2. Agosto. dì del Perdono. 1823.
[3080,2]
Alla p. 2740.
marg. Io credo bene che il ψ fosse posto in uso tanto per esprimere il
πσ, quanto il βσ e il ϕσ; e così il ξ tanto pel κσ, quanto pel γσ e pel χσ;
posto in uso, dico, dagli scrivani che in quei primi tempi e in quella
imperfezione dell'ortografia, non distinguevano bastantemente {+e confondevano rispetto ai segni}
le varie pronunzie e i vari suoni, {massime affini,} nè
si curavano di distinguerli più che tanto l'un dall'altro nelle scritture, o non
sapevano perfettamente farlo. Credo per conseg. che antichissimamente ϕλέψ si
pronunziasse e scrivesse ϕλέβσ, non ϕλέπς; ἀλείψω si pronunziasse e scrivesse
ἀλείϕσω, e non ἀλείψω; λύγξ λύγγς, e non λύγκς; ἄρξω ἄρχσω, e non ἄρκσω; e così
dell'altre doppie. Ma che poi, introdotto l'uso di queste doppie si
continuassero quelle lettere a pronunziare secondo la derivazione grammaticale o
l'uso antico e le antiche radicali, e che quindi p. e. il ψ e il ξ avessero ora
una pronunzia
3081 ed ora un'altra, cioè ora πσ ora βσ
ec. non lo credo, anzi tengo che il ψ fosse sempre pronunziato πσ, e il ξ sempre
κσ. {#1. Passaggio non difficile neppure nella pronunzia (e
ordinario anche {e regolare} in milione d'altri
casi sì nella pronunzia che nella scrittura e grammatica greca) d'una in
un'altra affine, cioè dalle palatine γ e χ alla palatina κ, e dalle
labiali β ϕ alla labiale π. Massime che il π e il κ sono veramente medie
nella pronunzia tra le loro affini, benchè si assegni il nome di medie
al γ e al β, e al δ, non al τ ec..} Lo deduco dal latino,
fra' quali parimente il x fu sostituito sì al cs che al gs, ed anticamente
scrivevasi e pronunziavasi p. e. gregs, legs, regs, non grecs, lecs, recs, come oggidì, almeno noi italiani, sogliamo
sempre pronunziare. V. il Forc. e il Diz. di gramm. e letterat. dell'Encicl.
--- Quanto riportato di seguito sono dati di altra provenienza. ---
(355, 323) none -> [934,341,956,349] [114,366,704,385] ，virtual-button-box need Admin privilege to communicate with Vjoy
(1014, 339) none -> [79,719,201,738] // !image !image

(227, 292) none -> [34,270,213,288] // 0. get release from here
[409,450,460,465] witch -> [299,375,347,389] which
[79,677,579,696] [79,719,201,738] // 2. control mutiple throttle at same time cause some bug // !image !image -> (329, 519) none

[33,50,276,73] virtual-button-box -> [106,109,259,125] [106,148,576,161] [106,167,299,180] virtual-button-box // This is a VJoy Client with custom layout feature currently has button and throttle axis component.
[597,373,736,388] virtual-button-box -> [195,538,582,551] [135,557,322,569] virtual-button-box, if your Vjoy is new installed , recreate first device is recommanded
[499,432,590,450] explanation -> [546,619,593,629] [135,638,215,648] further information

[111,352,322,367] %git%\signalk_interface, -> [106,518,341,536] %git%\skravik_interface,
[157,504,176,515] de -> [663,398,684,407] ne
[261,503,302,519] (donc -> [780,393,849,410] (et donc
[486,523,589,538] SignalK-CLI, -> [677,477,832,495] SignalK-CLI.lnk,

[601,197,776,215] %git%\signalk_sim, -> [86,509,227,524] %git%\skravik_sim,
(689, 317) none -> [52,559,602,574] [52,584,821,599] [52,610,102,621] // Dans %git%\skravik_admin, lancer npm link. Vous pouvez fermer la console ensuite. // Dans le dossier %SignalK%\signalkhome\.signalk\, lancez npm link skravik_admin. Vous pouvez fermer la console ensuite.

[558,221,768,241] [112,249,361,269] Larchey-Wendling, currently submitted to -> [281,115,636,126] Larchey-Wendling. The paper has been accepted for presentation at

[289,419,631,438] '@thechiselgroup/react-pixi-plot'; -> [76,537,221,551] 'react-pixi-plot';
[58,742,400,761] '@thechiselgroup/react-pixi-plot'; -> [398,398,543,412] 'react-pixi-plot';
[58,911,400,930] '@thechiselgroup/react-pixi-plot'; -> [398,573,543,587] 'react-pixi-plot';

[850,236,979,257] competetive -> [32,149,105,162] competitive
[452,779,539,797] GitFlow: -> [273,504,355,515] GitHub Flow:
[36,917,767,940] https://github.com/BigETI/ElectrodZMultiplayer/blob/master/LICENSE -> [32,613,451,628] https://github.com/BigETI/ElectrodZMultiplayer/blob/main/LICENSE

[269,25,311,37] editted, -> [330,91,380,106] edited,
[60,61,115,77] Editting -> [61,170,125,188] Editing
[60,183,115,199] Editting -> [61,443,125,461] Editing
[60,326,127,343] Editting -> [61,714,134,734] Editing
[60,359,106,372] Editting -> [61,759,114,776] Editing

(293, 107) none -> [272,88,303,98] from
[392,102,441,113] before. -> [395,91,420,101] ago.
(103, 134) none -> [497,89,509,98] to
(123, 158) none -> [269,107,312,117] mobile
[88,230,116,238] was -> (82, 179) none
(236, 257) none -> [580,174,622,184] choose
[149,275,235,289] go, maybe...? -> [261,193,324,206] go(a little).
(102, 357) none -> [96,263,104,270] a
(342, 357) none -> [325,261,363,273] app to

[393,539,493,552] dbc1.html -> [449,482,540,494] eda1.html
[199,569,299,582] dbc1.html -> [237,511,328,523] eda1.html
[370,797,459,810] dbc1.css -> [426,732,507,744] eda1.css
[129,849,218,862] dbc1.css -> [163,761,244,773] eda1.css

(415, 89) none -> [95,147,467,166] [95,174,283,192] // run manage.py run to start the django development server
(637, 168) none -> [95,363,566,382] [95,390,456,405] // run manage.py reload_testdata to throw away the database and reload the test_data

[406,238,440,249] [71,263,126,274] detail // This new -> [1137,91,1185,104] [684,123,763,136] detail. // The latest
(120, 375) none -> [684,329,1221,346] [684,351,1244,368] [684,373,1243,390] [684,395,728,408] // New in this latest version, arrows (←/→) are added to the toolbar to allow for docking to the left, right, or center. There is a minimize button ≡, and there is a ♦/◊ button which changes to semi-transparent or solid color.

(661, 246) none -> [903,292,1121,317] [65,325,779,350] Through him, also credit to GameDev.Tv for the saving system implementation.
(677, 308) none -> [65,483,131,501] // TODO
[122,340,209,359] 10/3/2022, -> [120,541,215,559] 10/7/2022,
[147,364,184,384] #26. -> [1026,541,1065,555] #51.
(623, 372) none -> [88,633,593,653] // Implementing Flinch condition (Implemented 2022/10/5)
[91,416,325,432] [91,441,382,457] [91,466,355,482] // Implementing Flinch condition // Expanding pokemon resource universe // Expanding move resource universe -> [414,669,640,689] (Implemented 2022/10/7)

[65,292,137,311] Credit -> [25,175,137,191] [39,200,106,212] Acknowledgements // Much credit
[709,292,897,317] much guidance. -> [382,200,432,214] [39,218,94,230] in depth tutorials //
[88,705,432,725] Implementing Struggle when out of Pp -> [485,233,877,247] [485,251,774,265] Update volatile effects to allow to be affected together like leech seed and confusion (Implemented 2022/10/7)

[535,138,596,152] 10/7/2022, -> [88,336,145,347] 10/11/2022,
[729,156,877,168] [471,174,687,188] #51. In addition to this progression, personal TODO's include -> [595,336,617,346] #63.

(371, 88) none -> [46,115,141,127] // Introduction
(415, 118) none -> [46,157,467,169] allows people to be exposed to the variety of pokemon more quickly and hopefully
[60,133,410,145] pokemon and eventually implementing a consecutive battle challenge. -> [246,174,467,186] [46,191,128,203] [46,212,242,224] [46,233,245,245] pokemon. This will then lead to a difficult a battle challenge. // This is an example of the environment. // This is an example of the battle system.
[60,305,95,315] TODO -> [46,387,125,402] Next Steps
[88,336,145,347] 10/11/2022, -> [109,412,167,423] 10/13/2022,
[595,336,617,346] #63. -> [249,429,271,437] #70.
metod. in X. Ma che in seguito il x anche tra' latini
antichi, ossia de' buoni tempi, fosse sempre pronunziato cs, come oggi, dimostrasi dal considerare p. e. i verbi lego, rego, tego e simili (appunto venuti da' nomi sopraddetti) i
quali nel perfetto fanno rexi, texi (lego ha legi). Dove certo la x antichissimamente equivalse a gs, come ho detto
altrove pp. 1122-23. Ma eccovi i participii lectus, rectus, tectus, che da prima furono legitus ec. e poi contratti, mutarono il g in c. Resta dunque più che
probabile che anche quei perfetti si pronunziassero col c, recsi, tecsi malgrado
3082 la loro derivazione grammatic. e quindi è altrettanto probabile
che qualora nell'x doveva esservi il g, passasse in c, giacchè non v'è niuna
ragione di più perch'ei dovesse far questo passaggio ne' detti perff. che in
qualunqu'altra voce. (2. Agosto. dì del Perdono. 1823.).